__Task to carry out__. The reply should hold only the lines below beginning at the one with "text-align: right ->" and ending at the one with "none -> <div>", copied exactly, with every picture left out.

__Input data__.

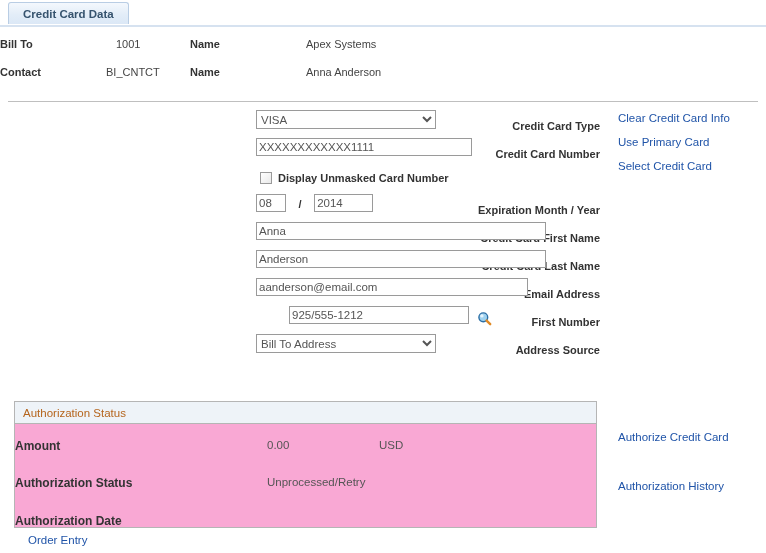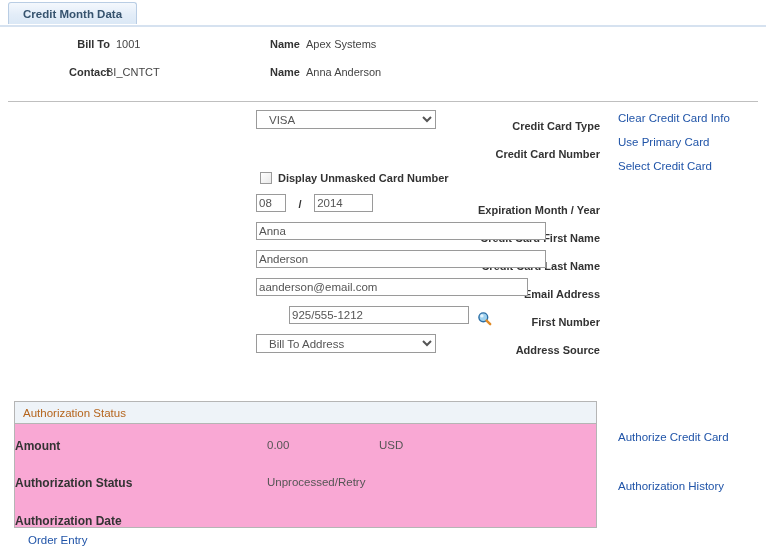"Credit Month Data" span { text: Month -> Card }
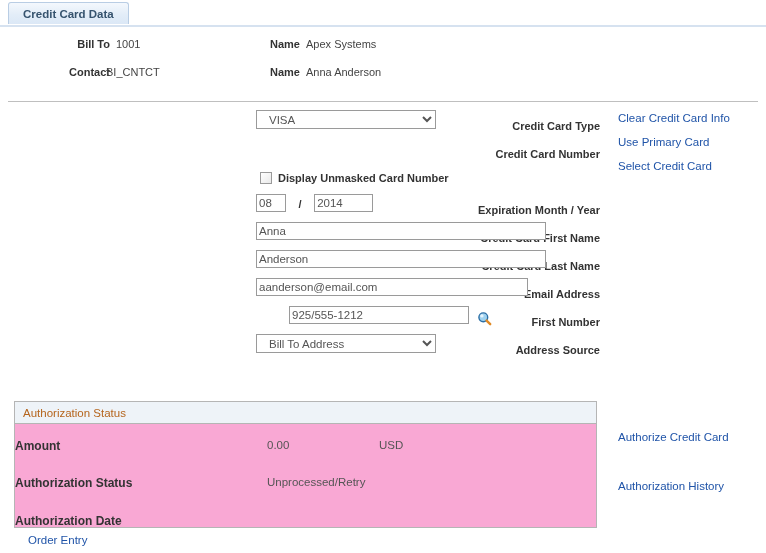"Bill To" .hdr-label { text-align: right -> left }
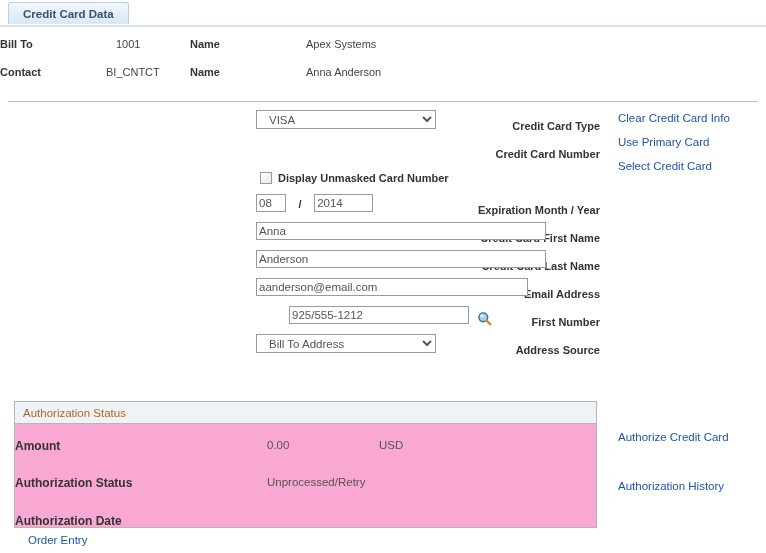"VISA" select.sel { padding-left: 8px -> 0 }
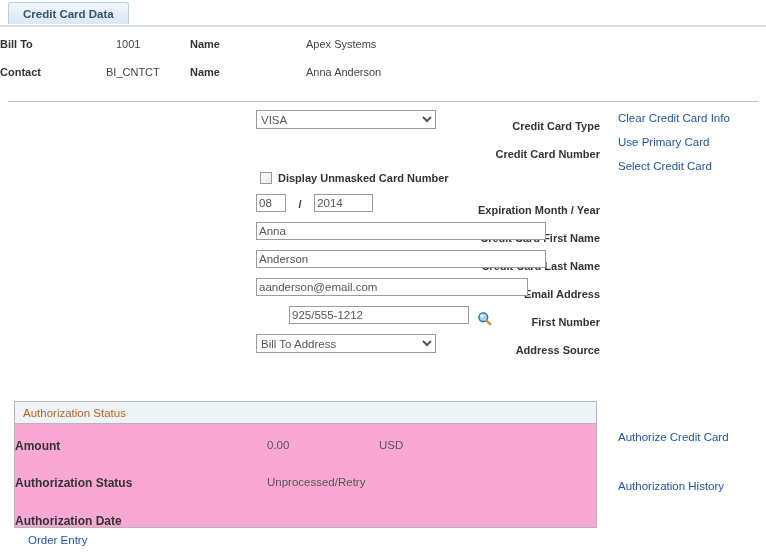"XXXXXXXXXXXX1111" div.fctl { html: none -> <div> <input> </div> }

* * *

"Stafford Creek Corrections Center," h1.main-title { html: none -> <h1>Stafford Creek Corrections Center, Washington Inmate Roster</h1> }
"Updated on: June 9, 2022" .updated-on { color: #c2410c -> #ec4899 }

__Expected output__.
"Bill To" .hdr-label { text-align: right -> left }
"VISA" select.sel { padding-left: 8px -> 0 }
"XXXXXXXXXXXX1111" div.fctl { html: none -> <div> <input> </div> }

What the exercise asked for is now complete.